*** Opening of The data ***

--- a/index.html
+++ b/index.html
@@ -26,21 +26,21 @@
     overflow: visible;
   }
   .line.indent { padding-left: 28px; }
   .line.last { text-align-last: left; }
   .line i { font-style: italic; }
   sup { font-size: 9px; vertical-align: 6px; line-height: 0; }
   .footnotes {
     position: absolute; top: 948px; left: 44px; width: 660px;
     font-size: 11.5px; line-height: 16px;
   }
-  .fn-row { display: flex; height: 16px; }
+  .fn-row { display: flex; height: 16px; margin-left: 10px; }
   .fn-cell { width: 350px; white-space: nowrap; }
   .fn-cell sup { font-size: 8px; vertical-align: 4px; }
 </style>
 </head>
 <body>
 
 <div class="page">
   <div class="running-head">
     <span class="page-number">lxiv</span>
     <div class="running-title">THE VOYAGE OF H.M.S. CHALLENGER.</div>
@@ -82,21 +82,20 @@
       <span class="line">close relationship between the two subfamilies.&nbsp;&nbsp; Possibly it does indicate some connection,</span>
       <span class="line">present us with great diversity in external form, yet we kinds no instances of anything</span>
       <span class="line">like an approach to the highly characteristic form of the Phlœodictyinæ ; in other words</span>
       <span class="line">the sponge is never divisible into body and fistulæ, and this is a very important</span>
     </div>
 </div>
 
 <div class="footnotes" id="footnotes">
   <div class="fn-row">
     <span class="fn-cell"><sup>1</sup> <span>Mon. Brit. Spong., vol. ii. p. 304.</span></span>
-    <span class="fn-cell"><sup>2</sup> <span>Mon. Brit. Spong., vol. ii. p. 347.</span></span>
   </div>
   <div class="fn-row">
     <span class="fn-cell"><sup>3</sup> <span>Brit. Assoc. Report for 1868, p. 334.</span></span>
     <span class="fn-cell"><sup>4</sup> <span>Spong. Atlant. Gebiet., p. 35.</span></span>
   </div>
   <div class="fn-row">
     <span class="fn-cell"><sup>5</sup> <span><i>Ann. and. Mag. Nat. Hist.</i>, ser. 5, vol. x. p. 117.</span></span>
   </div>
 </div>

*** Close of The data ***
*** Opening of The data ***

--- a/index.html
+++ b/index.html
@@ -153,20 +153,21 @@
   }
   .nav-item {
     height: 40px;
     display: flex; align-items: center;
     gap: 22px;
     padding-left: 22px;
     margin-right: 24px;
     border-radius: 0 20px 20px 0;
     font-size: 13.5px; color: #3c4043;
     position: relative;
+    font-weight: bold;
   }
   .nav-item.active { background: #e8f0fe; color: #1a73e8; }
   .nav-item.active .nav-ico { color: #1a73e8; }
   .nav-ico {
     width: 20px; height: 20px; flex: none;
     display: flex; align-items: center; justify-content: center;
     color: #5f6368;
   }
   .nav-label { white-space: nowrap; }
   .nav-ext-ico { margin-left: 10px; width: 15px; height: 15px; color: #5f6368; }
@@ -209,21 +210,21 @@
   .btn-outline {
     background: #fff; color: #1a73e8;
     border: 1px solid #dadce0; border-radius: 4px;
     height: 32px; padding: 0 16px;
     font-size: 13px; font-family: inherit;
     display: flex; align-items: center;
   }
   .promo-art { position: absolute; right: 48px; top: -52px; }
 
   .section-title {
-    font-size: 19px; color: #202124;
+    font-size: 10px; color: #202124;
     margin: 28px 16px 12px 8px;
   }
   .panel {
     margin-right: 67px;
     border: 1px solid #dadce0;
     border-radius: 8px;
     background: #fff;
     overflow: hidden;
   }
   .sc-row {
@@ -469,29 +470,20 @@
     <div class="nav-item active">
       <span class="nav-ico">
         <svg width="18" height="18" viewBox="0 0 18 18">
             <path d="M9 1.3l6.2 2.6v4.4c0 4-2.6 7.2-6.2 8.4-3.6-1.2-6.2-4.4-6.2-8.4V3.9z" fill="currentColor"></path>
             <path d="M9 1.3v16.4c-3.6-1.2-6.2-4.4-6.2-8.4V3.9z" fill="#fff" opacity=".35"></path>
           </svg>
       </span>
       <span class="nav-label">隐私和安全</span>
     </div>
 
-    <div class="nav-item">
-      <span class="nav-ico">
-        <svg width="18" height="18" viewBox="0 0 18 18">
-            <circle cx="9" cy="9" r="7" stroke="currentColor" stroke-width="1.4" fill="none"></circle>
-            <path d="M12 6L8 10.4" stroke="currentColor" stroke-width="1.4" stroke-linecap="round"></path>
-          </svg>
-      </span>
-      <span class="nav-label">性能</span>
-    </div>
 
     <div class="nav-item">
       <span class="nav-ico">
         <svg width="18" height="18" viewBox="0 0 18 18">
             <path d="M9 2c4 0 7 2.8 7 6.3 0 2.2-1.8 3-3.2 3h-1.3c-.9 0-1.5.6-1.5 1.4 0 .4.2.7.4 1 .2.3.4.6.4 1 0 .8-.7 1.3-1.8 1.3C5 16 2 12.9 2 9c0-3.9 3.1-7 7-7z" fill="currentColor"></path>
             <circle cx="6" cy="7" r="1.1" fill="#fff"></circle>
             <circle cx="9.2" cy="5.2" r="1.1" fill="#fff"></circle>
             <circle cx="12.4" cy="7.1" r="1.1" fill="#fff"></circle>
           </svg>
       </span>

*** Close of The data ***

Scan the entries and show every line in which the word "title" is found.

     <div class="running-title">THE VOYAGE OF H.M.S. CHALLENGER.</div>
   .section-title {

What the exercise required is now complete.